Oligodendrogliomas represent 30% of all adult gliomas. Oligodendrogliomas infiltrate the gray and white matter in a diffuse manner, similar to diffuse astrocytomas, although these tumors are usually more solid and more demarcated. These tumors can be either low or high-grade as determined by their mixed anatomic structure, although there fails to be a uniform agreement on distinguishing between the classes. Generally, the lower grade oligodendrogliomas tend to have well defined macroscopic margins with the adjacent brain and grow at a slower rate than the more aggressive infiltrative anaplastic oligodendrogliomas. These tumors are a subset of gliomas that seem to evolve from low grade well-differentiated oligodendrogliomas. Salient features of this class of tumor include: necrosis, microvascular hyperplasia, and brisk mitoic activity along with significantly more aggressive clinical manifestations. A unique characteristic of these tumors is that a subtype are among the most chemosensitive of all the solid brain malignancies. Oligodendrogliomas which have a 1p- phenotype respond extremely well to specific chemotherapy.

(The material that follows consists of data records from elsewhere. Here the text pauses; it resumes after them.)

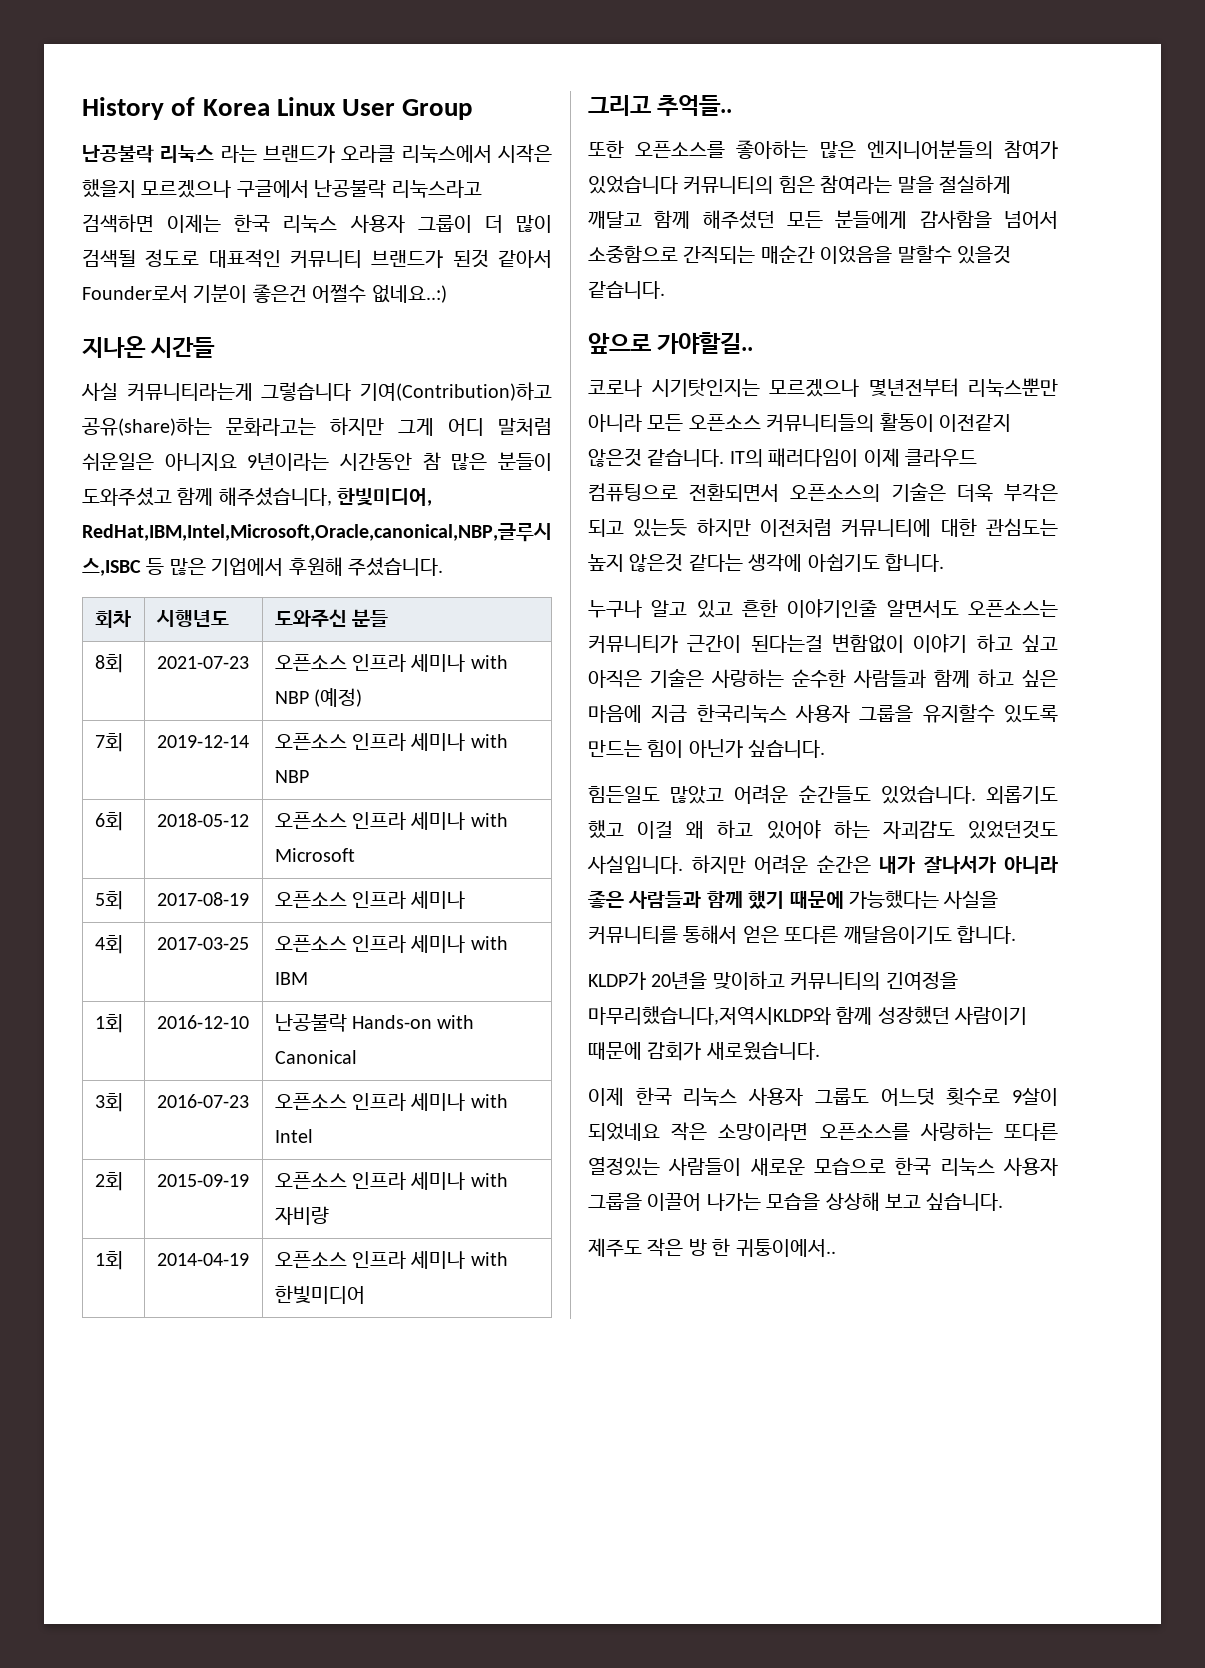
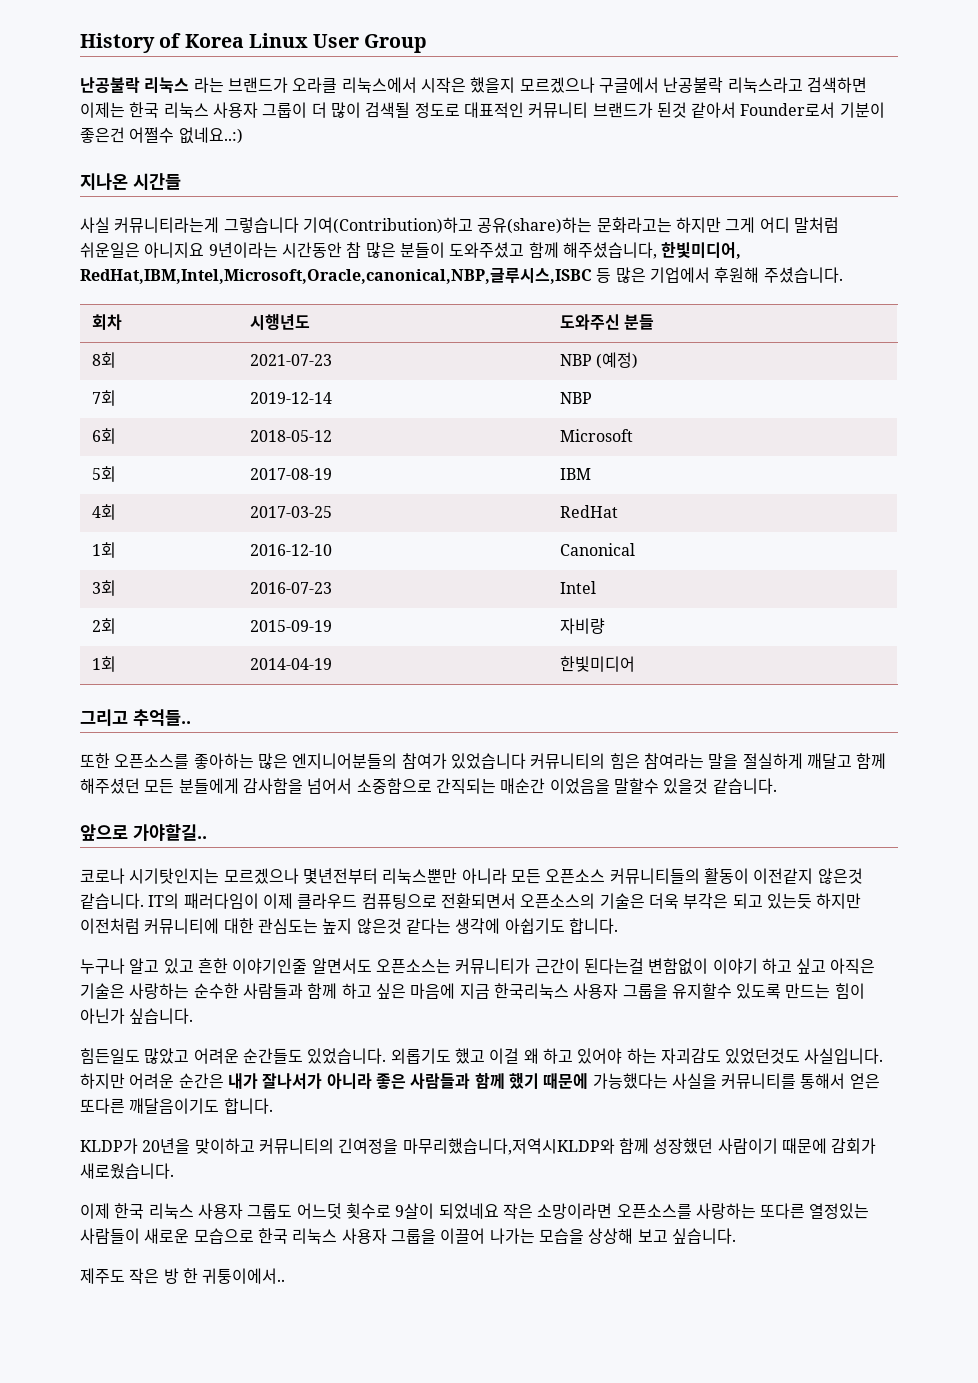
[274,654,508,672] 오픈소스 인프라 세미나 with -> (332, 360) none
[274,733,508,751] 오픈소스 인프라 세미나 with -> (332, 398) none
[274,812,508,830] 오픈소스 인프라 세미나 with -> (332, 436) none
[274,891,466,909] 오픈소스 인프라 세미나 -> [559,468,591,480] IBM
[274,935,508,953] [274,972,308,985] 오픈소스 인프라 세미나 with IBM -> [559,505,618,518] RedHat
[274,1014,475,1032] 난공불락 Hands-on with -> (332, 550) none
[274,1093,508,1111] 오픈소스 인프라 세미나 with -> (332, 588) none
[274,1172,508,1190] 오픈소스 인프라 세미나 with -> (332, 626) none
[274,1251,508,1269] 오픈소스 인프라 세미나 with -> (332, 664) none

Mixed gliomas typically are comprised of oligoastrocytomas. The histogenesis of oligoastrocytomas remains controversial, with some data arguing similarity of oligoastrocytomas to astrocytic tumors, and other data suggesting closer relationships with oligodendroglial neoplasms. The classification is mainly determined on the basis of molecular markers. However, in some cases the presence of particular cellular pathology may blur these distinctions with those of anaplastic oligodendrogliomas.

Ependymal gliomas:

Ependymal gliomas are commonly divided into classic ependymomas (Grade II) and anaplastic ependymomas (Grade III), with two important benign (i.e., Grade II) subtypes being subependymoma and myxopapillary ependymoma. Intracranial ependymomas and subependymomas often grow as intraventricular masses, most characteristically from the floor of the fourth ventricle. These tumors do not infiltrate normal central nervous system tissue as extensively as astrocytomas and may be cured by surgical resection alone.

Spinal Ependymomas:

Spinal ependymomas, alternatively, grow within the parenchyma of the spinal cord, forming well defined, often elongated masses. In the cauda equina, the myxopapillary subtype usually presents as a sausage-shaped, apparently encapsulated growth. Many patients present with lower extremity weakness or bowel/bladder complaints. Radiation therapy may be recommended to prevent regrowth. Chemotherapy may also be given, especially if the tumor is an ependymoblastoma (high grade).